The rights-settlement procedure is identical, because Section 35(3) applies Sections 19 to 26A to national parks. The differences lie in stringency: grazing may be regulated in a sanctuary (Section 33) but is absolutely prohibited in a national park (Section 35(7)), and boundary alteration of a sanctuary needs a National Board for Wild Life recommendation (Section 26A(3)) whereas a national park needs a resolution of the State Legislature (Section 35(5)).
Can the boundaries of a national park be reduced by the executive alone?
No. Section 35(5) provides that no alteration of the boundaries of a national park shall be made except on a resolution passed by the Legislature of the State. This is the highest boundary safeguard in the Act and was strengthened to prevent quiet executive de-notification of protected areas. For sanctuaries, the equivalent check under Section 26A(3) is a recommendation of the National Board for Wild Life.
Are tribal and livelihood rights extinguished the moment an area is protected?
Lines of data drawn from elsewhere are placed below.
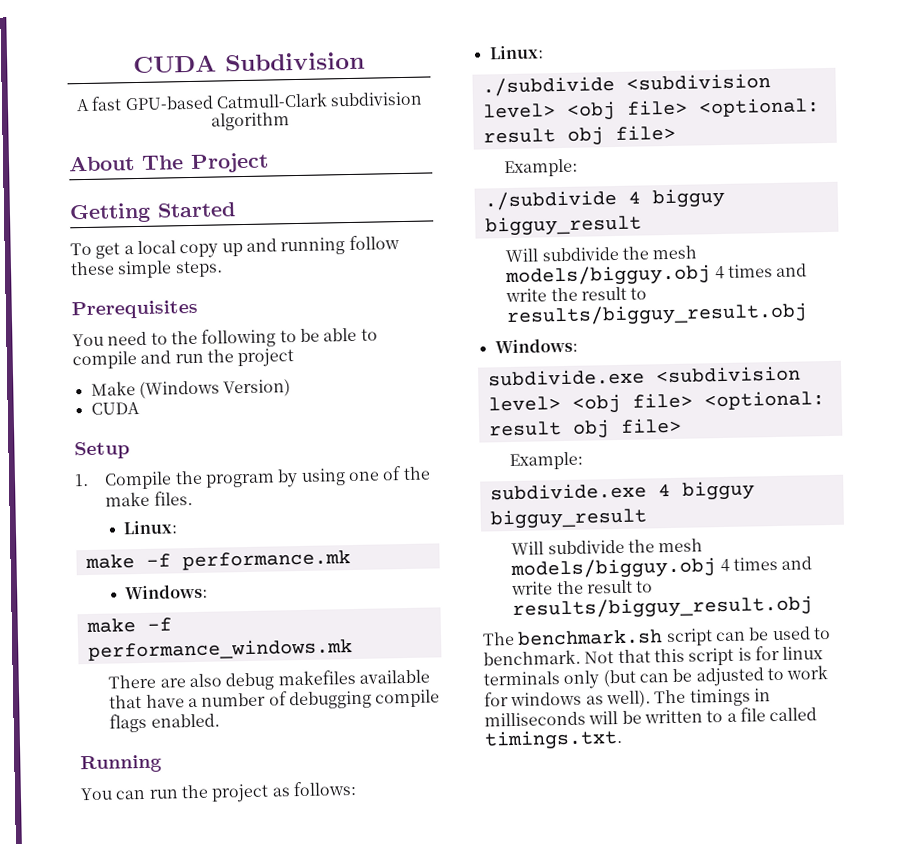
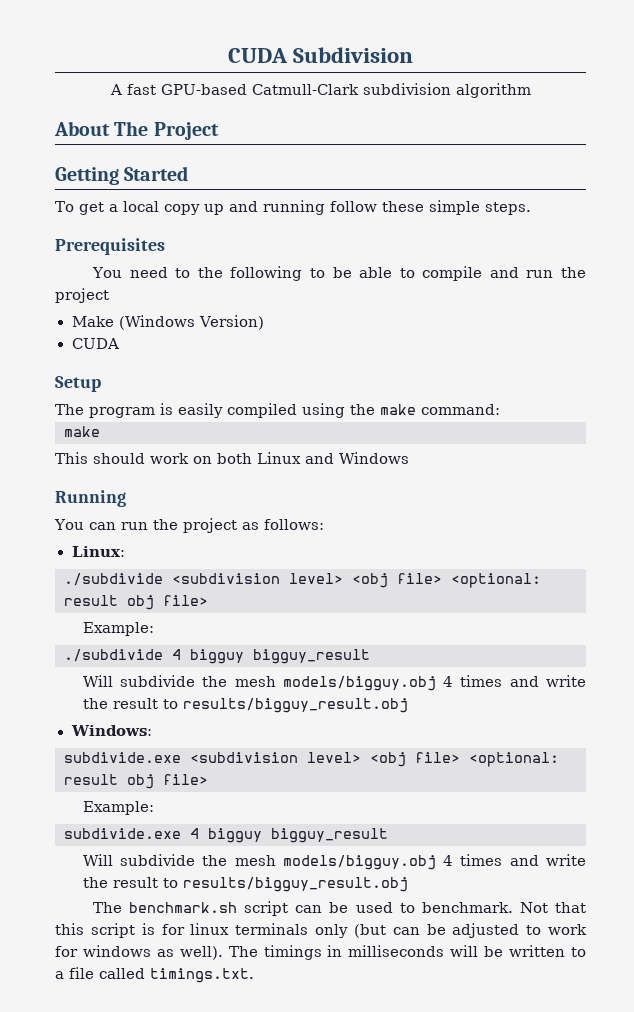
[74,466,431,490] [105,491,193,507] [122,520,178,535] [84,550,351,571] [124,583,208,600] [85,617,172,634] [87,638,353,662] [108,669,430,691] [109,689,441,710] [109,713,220,733] 1. Compile the program by using one of the make files. // Linux: // make -f performance.mk // Windows: // make -f performance_windows.mk // There are also debug makefiles available that have a number of debugging compile flags enabled. -> [55,403,500,418] [64,426,100,437] [55,452,409,464] The program is easily compiled using the make command: // make // This should work on both Linux and Windows

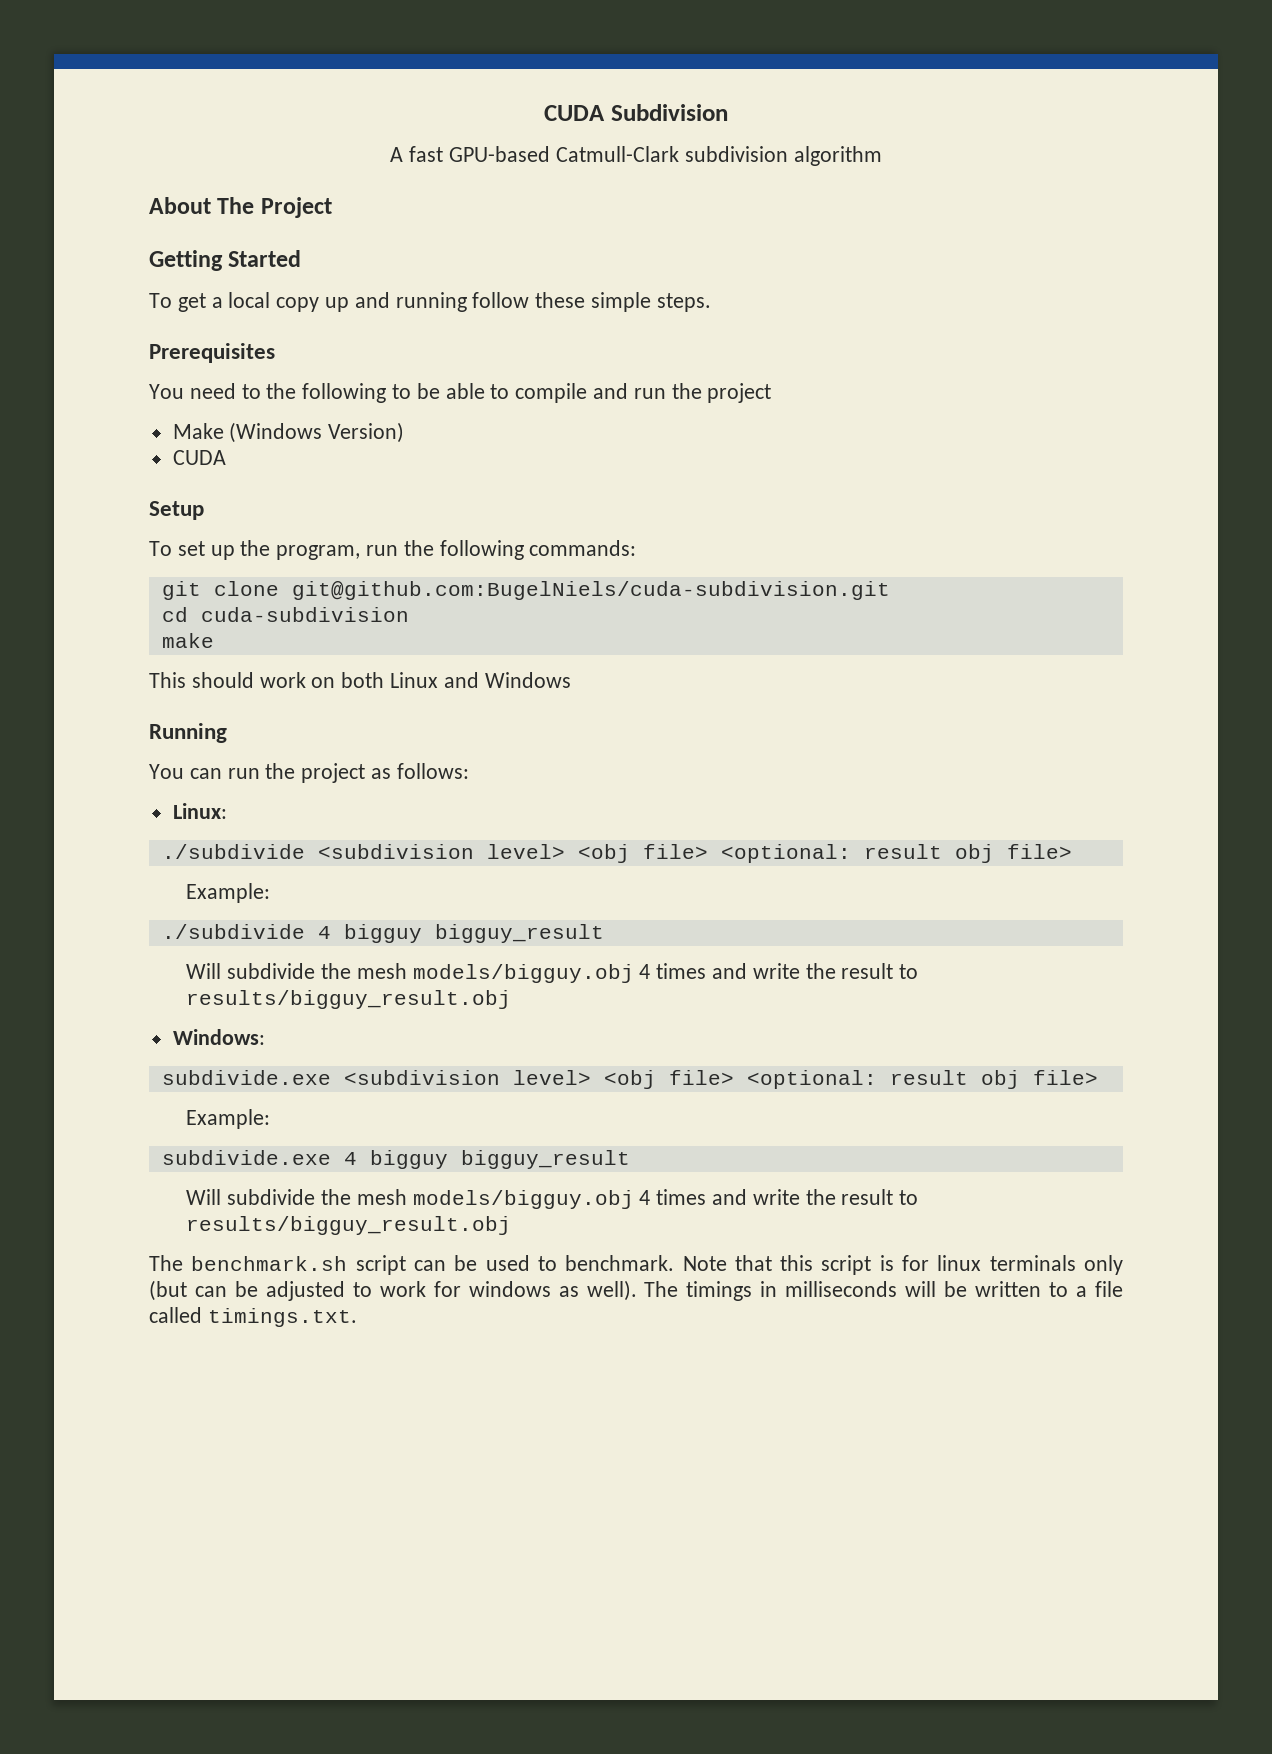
[55,403,500,418] The program is easily compiled using the make command: -> [149,540,637,560] [161,581,890,600] [161,607,409,622] To set up the program, run the following commands: // git clone git@github.com:BugelNiels/cuda-subdivision.git // cd cuda-subdivision
[519,902,548,913] Not -> [682,1256,727,1271] Note

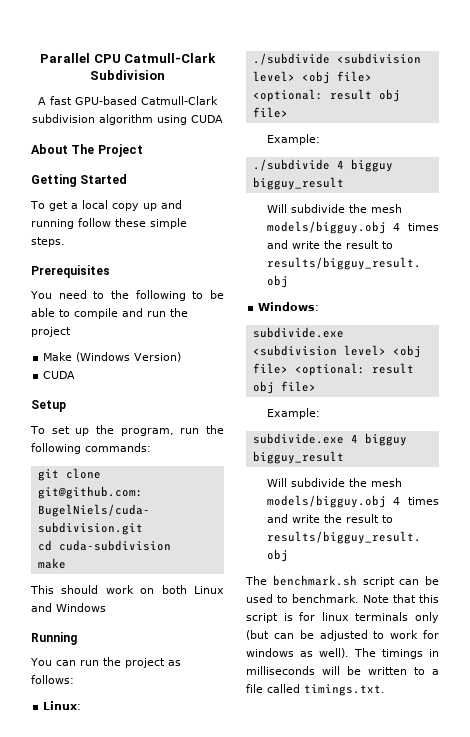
[544,105,606,121] CUDA -> [39,53,217,63] Parallel CPU Catmull-Clark
(882, 156) none -> [157,115,223,125] using CUDA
Not automatically. Section 24 allows the Collector to exclude land, acquire rights with compensation, or permit continuance of certain non-ownership rights subject to conditions. In Animal and Environment Legal Defence Fund v. Union of India, AIR 1997 SC 1071, the Supreme Court allowed 305 tribal fishing permits in Pench National Park to continue, but only under a monitoring squad and strict ecological safeguards - balancing livelihood against conservation.
What are the key distance limits to remember around a sanctuary?
Two radii recur in examinations. Under Section 33A, the Chief Wildlife Warden must immunise livestock kept in or within five kilometres of a sanctuary, and no un-immunised livestock may enter. Under Section 34, every arms-licence holder residing in or within ten kilometres of a sanctuary must register, and no new arms licence may be granted within ten kilometres without the Chief Wildlife Warden's prior concurrence.
What conduct is prohibited inside a sanctuary or national park?
Entry is restricted to defined categories or permit-holders (Sections 27-28). Destroying, exploiting or removing wildlife or forest produce, or diverting water, is barred except under a permit for better management (Sections 29 and 35(6)). Sections 30 to 32 prohibit setting fires, entering with weapons without written permission, and using injurious chemicals or explosives. These restrictions take effect from the final notification, as confirmed in Pradeep Krishen.